L'obiettivo non è eliminare il sudore — che è un meccanismo fisiologico prezioso — ma gestire le  sue conseguenze sulla pelle in modo intelligente. 

  • Detergenti a pH fisiologico: scegliere prodotti con pH tra 4,5 e 5,5, formulati per rispettare  il film idrolipidico. In estate, ridurre la frequenza dei lavaggi con detergente e preferire  risciacqui con acqua fresca nelle ore più calde  
  • Acque termali e floreali: l'acqua termale spruzzata sulla pelle durante la giornata aiuta a  ripristinare l'equilibrio del pH senza aggredire il film idrolipidico. L'acqua di rose ha  proprietà leggermente astringenti e tonificanti, con un pH compatibile con quello cutaneo  
  • Gel di aloe vera: applicato dopo l'esposizione al sole o in caso di irritazione, ripristina  l'idratazione degli strati superficiali e ha un pH molto vicino a quello fisiologico della pelle
  • Oli vegetali come barriera naturale: olio di jojoba, di mandorle dolci o di calendula,  applicati dopo la doccia su pelle ancora umida, aiutano a ricostruire la componente lipidica  del film idrolipidico senza occludere i pori  
  • Amido di riso o farina d'avena: aggiunti all'acqua del bagno o usati come impacco nelle  zone irritate, hanno un effetto lenitivo e aiutano a tamponare il pH cutaneo  
  • Abbigliamento in fibre naturali: cotone, lino e bambù permettono alla pelle di respirare e  riducono l'accumulo di sudore nelle zone di piega, limitando il rischio di macerazione
  • Attenzione alla dieta: un'alimentazione ricca di acidi grassi essenziali — presenti in semi,  frutta a guscio e oli vegetali — sostiene la produzione di lipidi cutanei e la salute del film idrolipidico dall'interno  


Ai miei utenti che soffrono di irritazioni cutanee estive consiglio di semplificare: usare oli naturali e biologici al posto delle creme, controllare le etichette dei detergenti e ricordare che il film  idrolipidico si ricostruisce da solo — se glielo permettiamo.
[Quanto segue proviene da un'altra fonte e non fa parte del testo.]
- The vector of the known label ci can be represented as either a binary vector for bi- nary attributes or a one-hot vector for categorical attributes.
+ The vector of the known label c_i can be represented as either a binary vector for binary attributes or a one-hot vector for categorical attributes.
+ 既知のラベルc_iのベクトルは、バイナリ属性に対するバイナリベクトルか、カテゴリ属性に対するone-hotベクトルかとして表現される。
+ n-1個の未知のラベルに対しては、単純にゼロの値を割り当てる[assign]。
Più docce al giorno, detergenti  aggressivi e creme cariche di ingredienti chimici non aiutano la pelle a stare meglio: la privano  degli strumenti per farlo. 
 

Fonti

  1. Società Italiana di Dermatologia e Malattie Sessualmente Trasmissibili — SIDeMaST  (2021). Linee guida per la gestione delle dermatiti da contatto e da irritazione. Milano:  SIDeMaST. 
  2. CREA — Alimenti e Nutrizione (2020). Acidi grassi essenziali e salute della pelle: evidenze e raccomandazioni. Roma: CREA.  
  3. Istituto Superiore di Sanità — ISS (2022). Microbiota cutaneo e barriera epidermica: ruolo nella salute e nella malattia. Roma: ISS.